Le broyage constitue une étape primordiale pour la texture du chocolat. Les Aztèques broyaient la fève avec un metate et une sorte de petit rouleau en pierre. Une flamme maintenait l’ensemble à température. À la chocolaterie, ils utilisent une machine dont les pierres sont, comme à l’époque, d’origine volcanique. « La plupart des machines à broyer sont faites avec de l’acier et l’acier donne un goût… C’est comme de battre le chocolat avec un molinillo (2) ou avec un robot. Le goût n’est pas le même. »
À chaque nouveau passage dans le broyeur, la pâte devient plus fluide. Il faut recommencer encore et encore. « Jusqu’à obtenir la texture voulue. Ça va dépendre de la fève. Pour obtenir le chocolat à boire on ajoute du sucre, une fois bien mélangé on passe au moulage. Comme le sucre est granuleux l’ensemble n’est pas liquide, tu ne peux pas juste faire couler. » Il faut mettre la main à la pâte.
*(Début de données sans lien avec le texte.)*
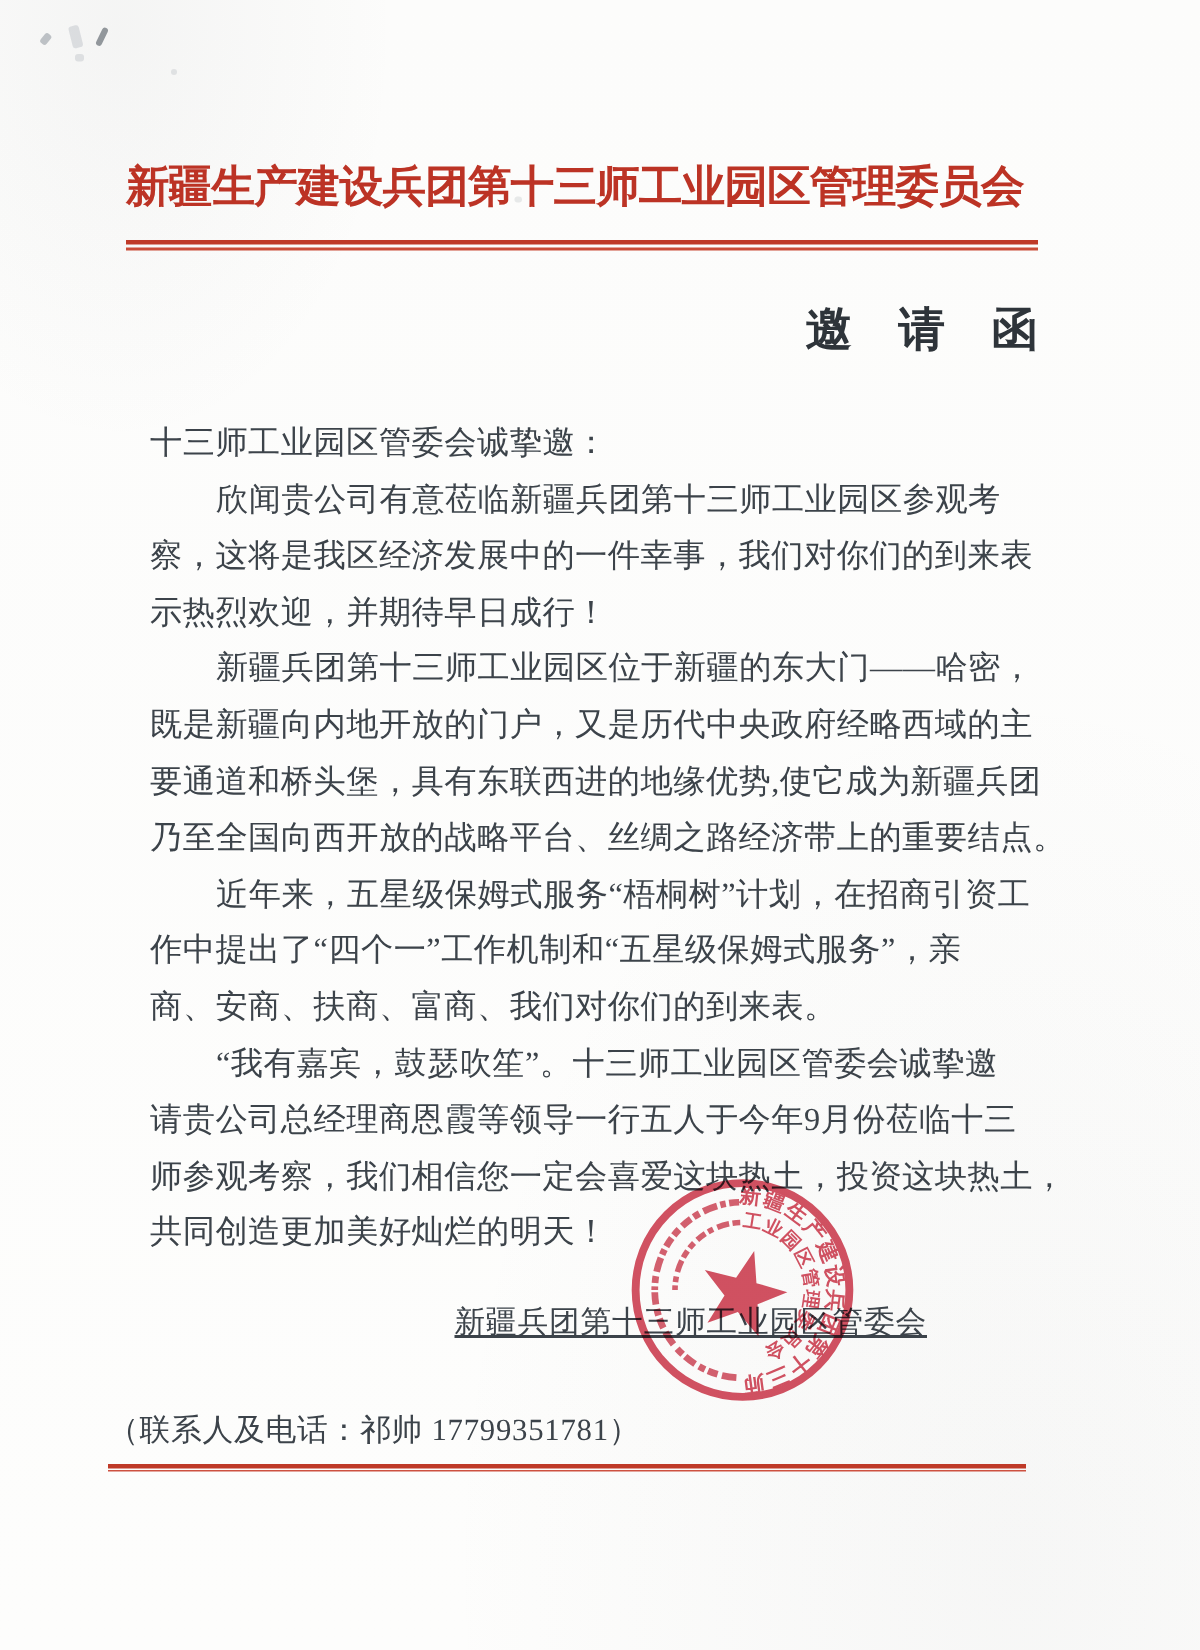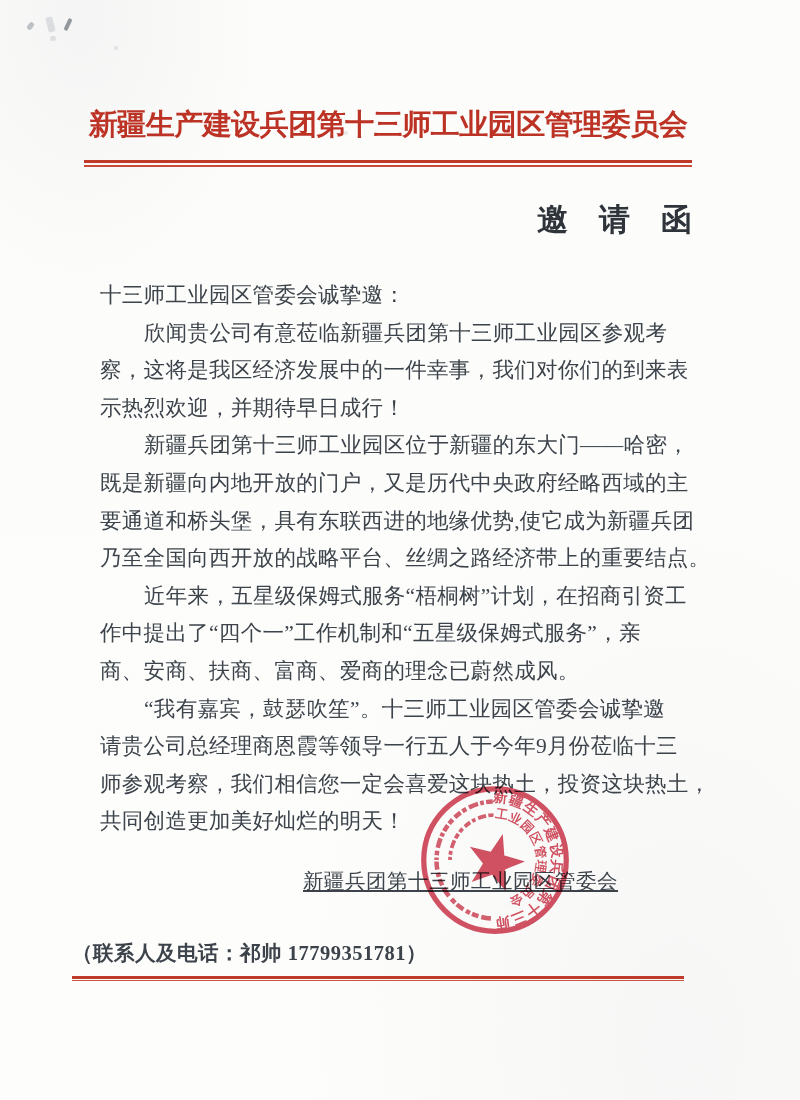"新疆生产建设兵团第十三师工业园区管理委员会" .org-title { text-align: center -> none }
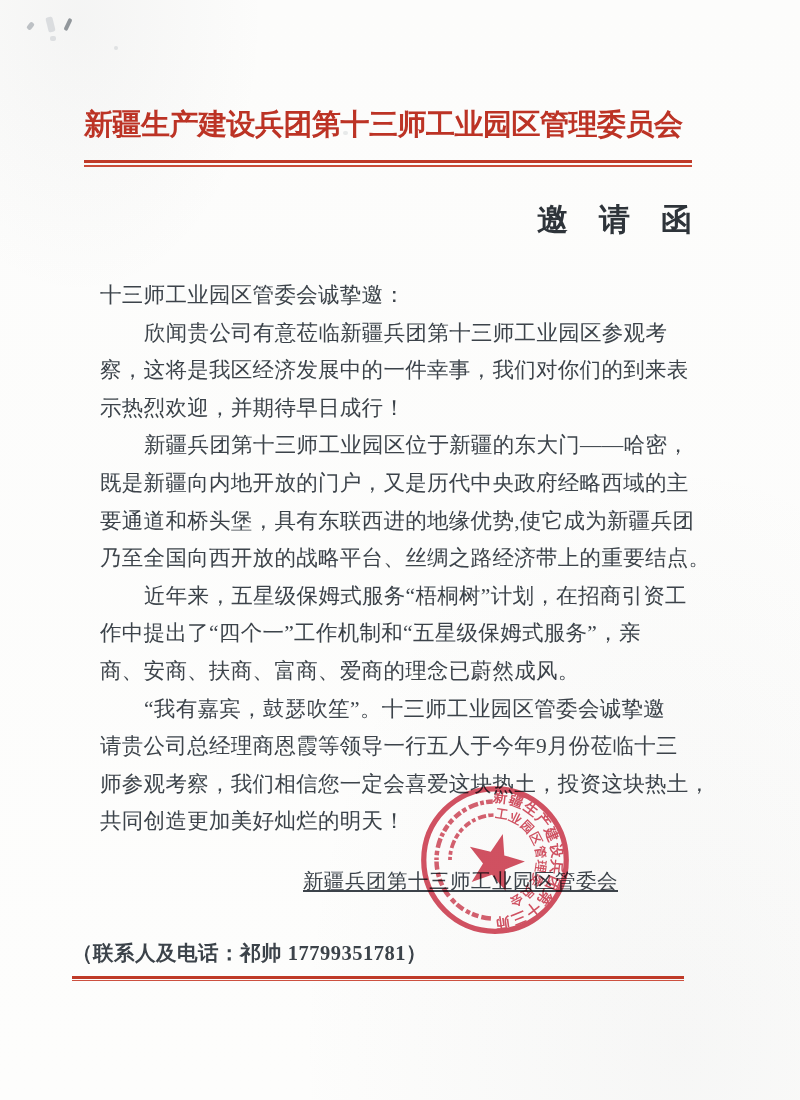"商、安商、扶商、富商、爱商的理念已蔚然成风。" div.line { text: 爱商的理念已蔚然成风 -> 我们对你们的到来表 }
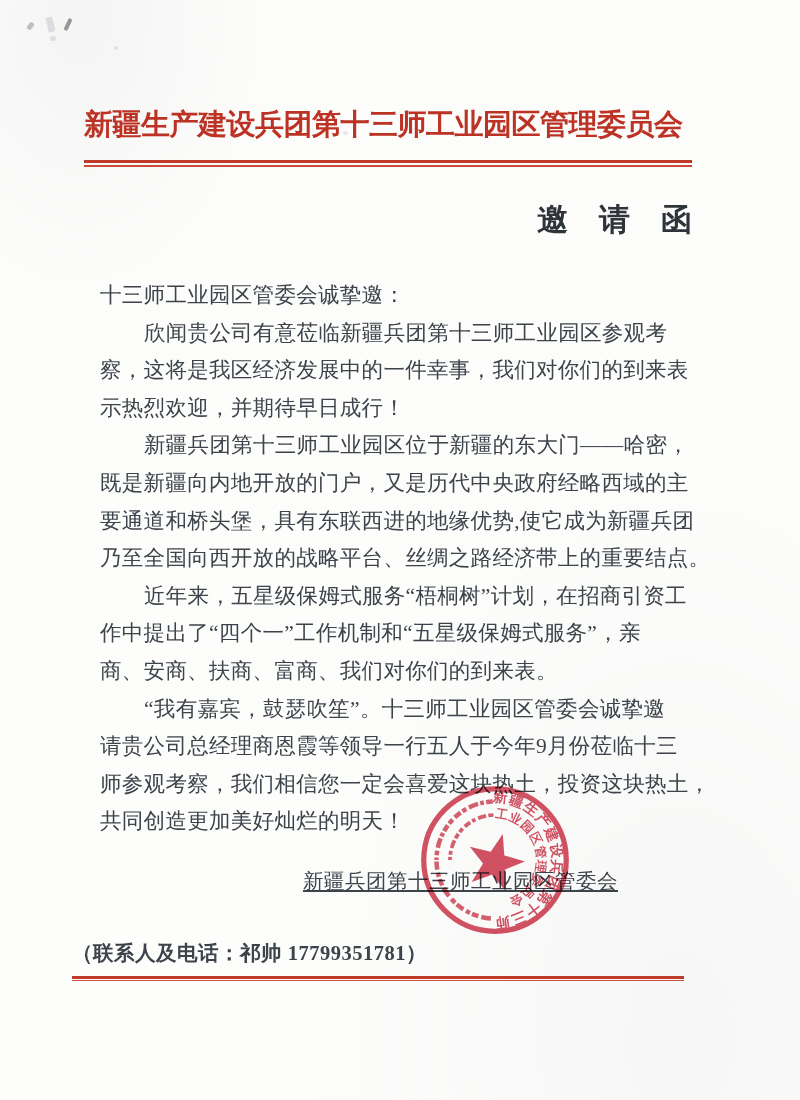"（联系人及电话：祁帅 17799351781）" .contact { font-weight: bold -> none }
Une fois obtenu le chocolat, les anciens peuples y mélangeaient différentes fleurs ou épices, des miels et de l’eau. A la chocolaterie, aux saveurs préhispaniques se sont ajoutées des goûts plus contemporains. Comme un va et vient entre l’ancien et le nouveau monde…


1 : ou Aguascalientenses, habitants d’Aguascalientes.
2 : type de moulinette en bois servant à mixer le cacao et l’eau ou le lait.